20. In Cutts v Head (1984) 1 Ch 291 the Court of Appeal held that a letter headed "without prejudice" or "Without Prejudice save as to costs" could be taken into account on the question of costs; At 312, 313 in Cutts v Head, Oliver L.J. administered a caution that a Calderbank letter should not be used as a substitute for payment into Court where payment in is available. That caution only emphasises the fact that it may be an appropriate procedure when payment in is not available.

21. In Messiter v Hutchinson (1987) 10 NSWLR 525, Rogers J held that a letter of offer should be taken into account. In considering what weight should be given to such a letter the court should pay regard to all relevant circumstances, including the reason why no payment into court was made, and the time at which the letter of offer was received. That case concerned an offer by a defendant, but I do not think that is a relevant distinction.

22. Where liability is not bona fide in issue, a plaintiff who is prepared to settle has no sanction other than an order for indemnity costs. He or she is going to be awarded party and party costs in any event.

23. In this case I therefore hold that it is relevant to the exercise of my discretion on costs that the plaintiff offered to accept a verdict of $350,000 on a date nearly two months before the date fixed for hearing.

24. No doubt the defendant's advisers had some grounds for believing that, on one view of the medical evidence she might well recover substantially less than that sum.
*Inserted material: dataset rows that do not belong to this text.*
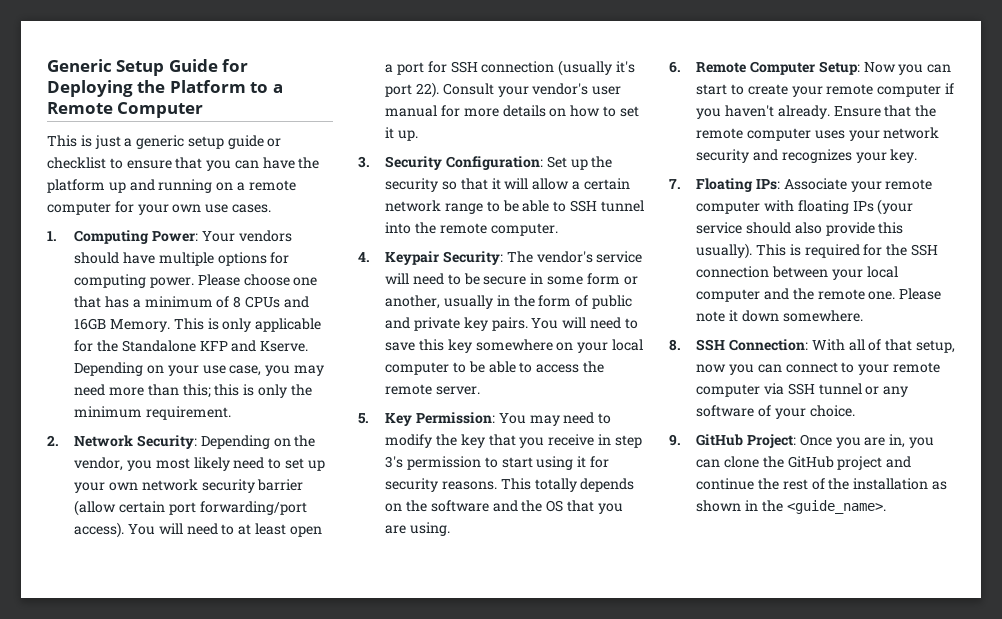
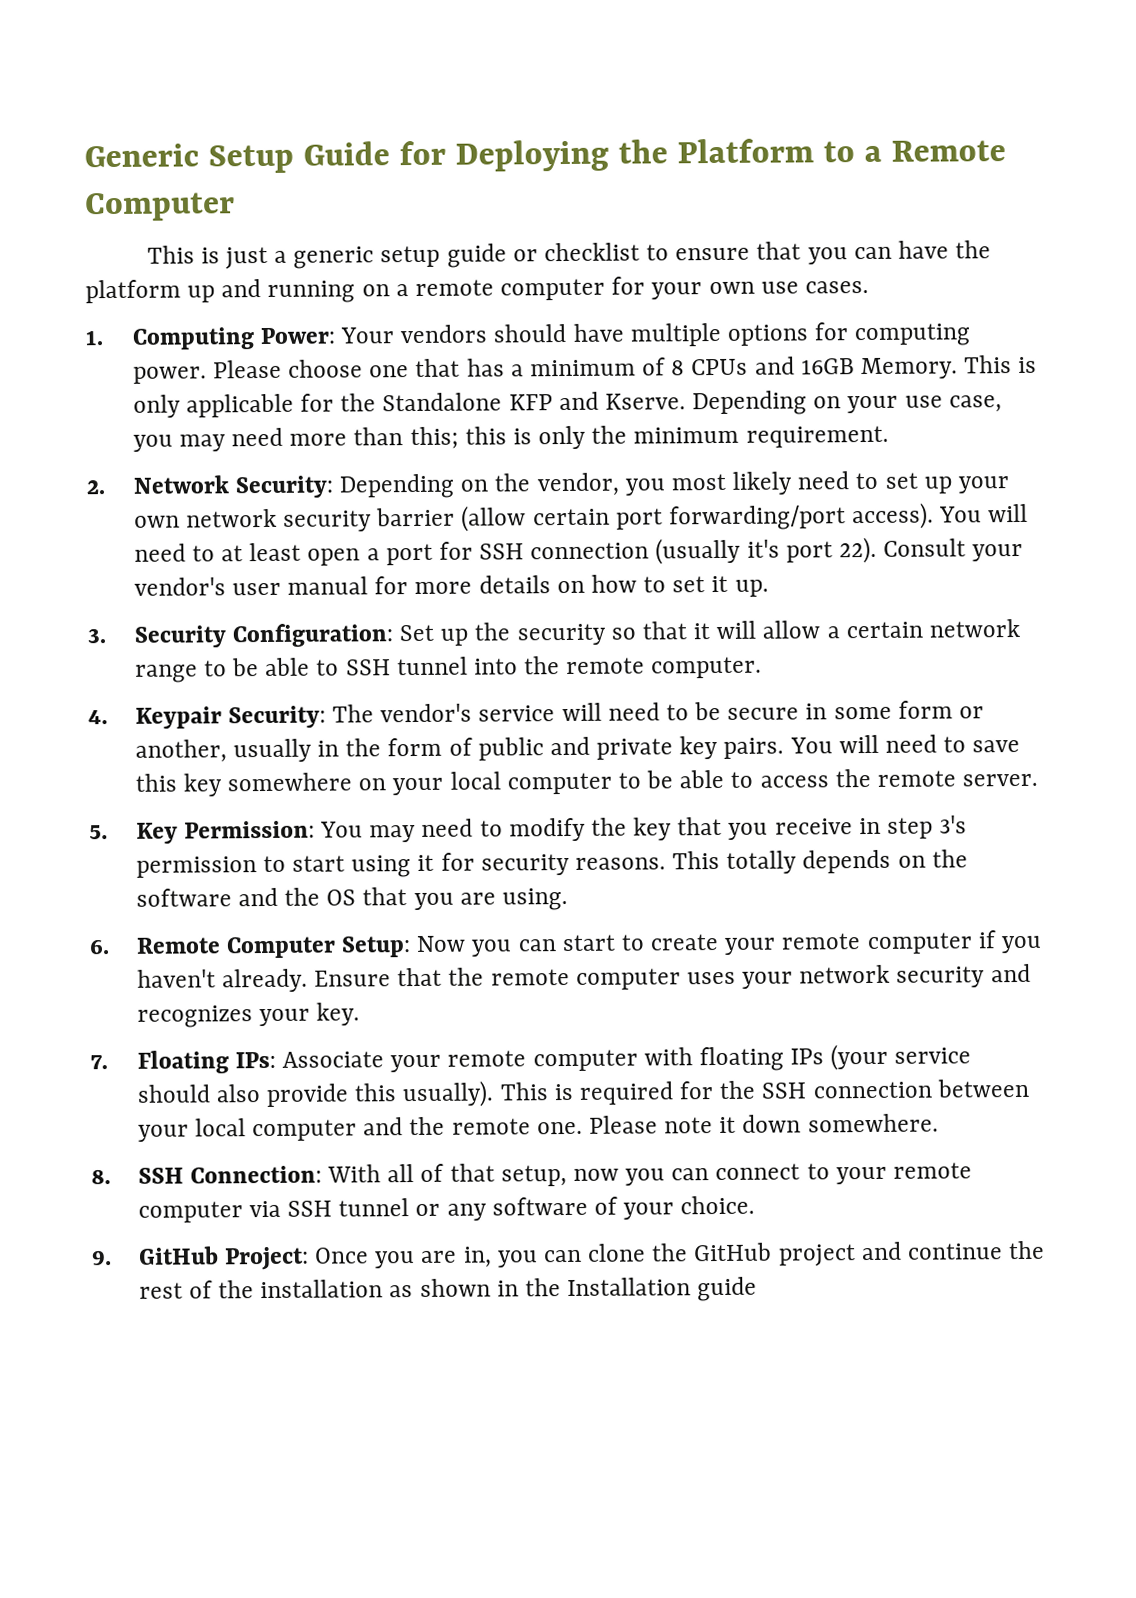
- 9. GitHub Project: Once you are in, you can clone the GitHub project and continue the rest of the installation as shown in the <guide_name>.
+ 9. GitHub Project: Once you are in, you can clone the GitHub project and continue the rest of the installation as shown in the Installation guide

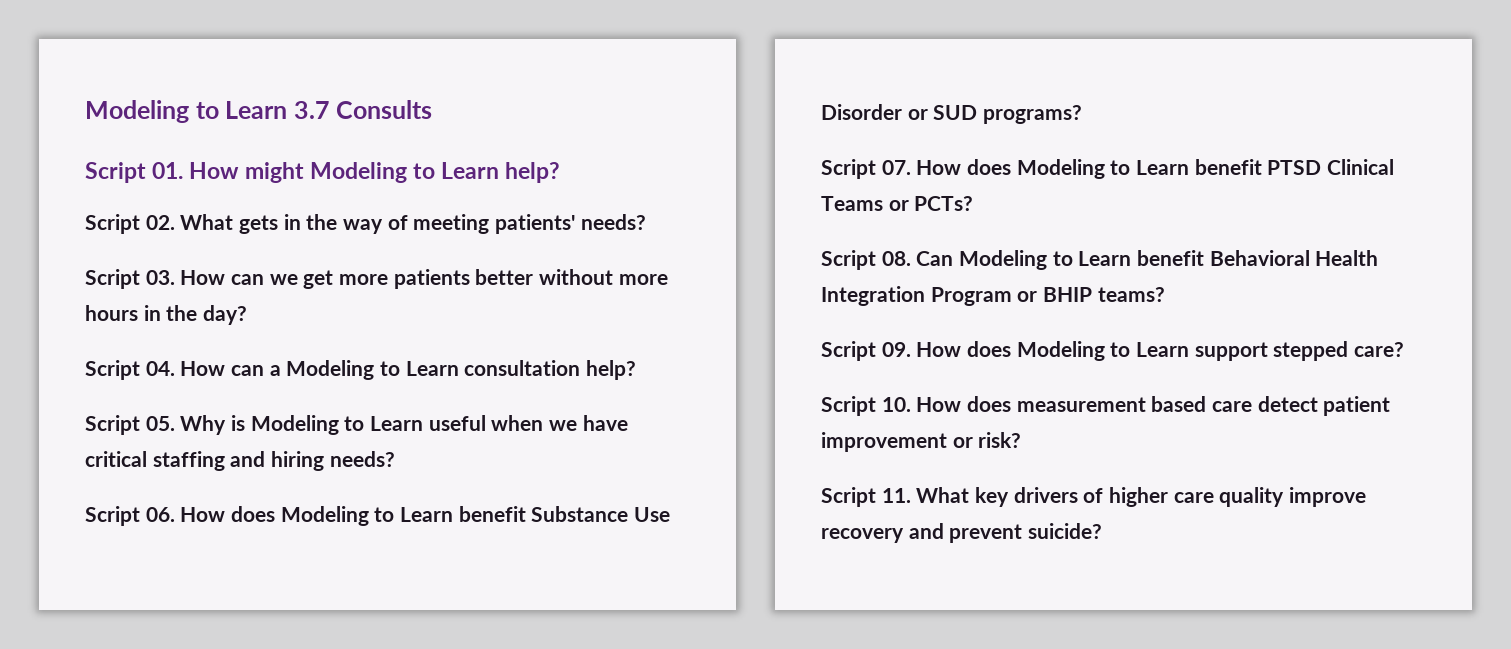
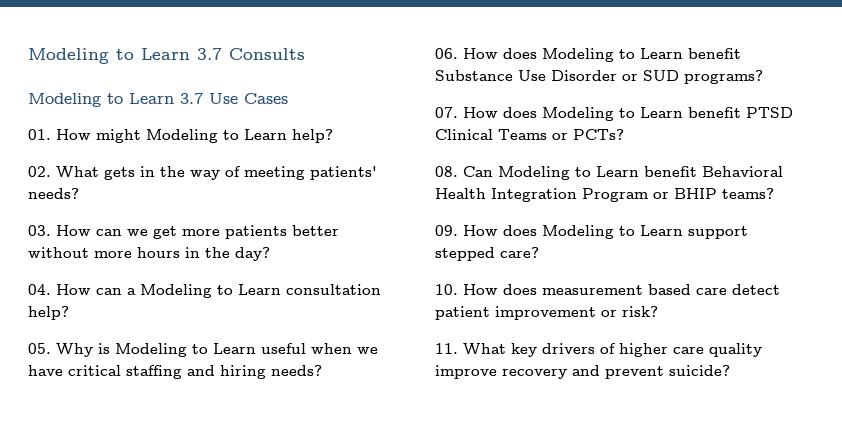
- Script 01. How might Modeling to Learn help?
+ Modeling to Learn 3.7 Use Cases
+ 01. How might Modeling to Learn help?
- Script 02. What gets in the way of meeting patients' needs?
+ 02. What gets in the way of meeting patients' needs?
- Script 03. How can we get more patients better without more hours in the day?
+ 03. How can we get more patients better without more hours in the day?
- Script 04. How can a Modeling to Learn consultation help?
+ 04. How can a Modeling to Learn consultation help?
- Script 05. Why is Modeling to Learn useful when we have critical staffing and hiring needs?
+ 05. Why is Modeling to Learn useful when we have critical staffing and hiring needs?
- Script 06. How does Modeling to Learn benefit Substance Use Disorder or SUD programs?
+ 06. How does Modeling to Learn benefit Substance Use Disorder or SUD programs?
- Script 07. How does Modeling to Learn benefit PTSD Clinical Teams or PCTs?
+ 07. How does Modeling to Learn benefit PTSD Clinical Teams or PCTs?
- Script 08. Can Modeling to Learn benefit Behavioral Health Integration Program or BHIP teams?
+ 08. Can Modeling to Learn benefit Behavioral Health Integration Program or BHIP teams?
- Script 09. How does Modeling to Learn support stepped care?
+ 09. How does Modeling to Learn support stepped care?
- Script 10. How does measurement based care detect patient improvement or risk?
+ 10. How does measurement based care detect patient improvement or risk?
- Script 11. What key drivers of higher care quality improve recovery and prevent suicide?
+ 11. What key drivers of higher care quality improve recovery and prevent suicide?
To that extent, the defendant could not be said to be acting unreasonably, in any sense that requires it to be punished. But for practical purposes, from the date of non acceptance of that offer, the defendant was on notice that he was at some risk as to costs in litigating the question whether the plaintiff was entitled to less than $350,000.

25. The plaintiff has been required to incur extra expense in pursuing the litigation to finality and there has been no reason put forward to demonstrate that she ought be required to have been at any risk in doing so, when she had expressed herself as willing to accept in settlement a sum less than the amount eventually awarded.

26. I therefore propose to make the special order sought. I order the defendant to pay the plaintiff's costs of the action, on a party and party basis up to and including 10 September 1991, and on an indemnity basis thereafter.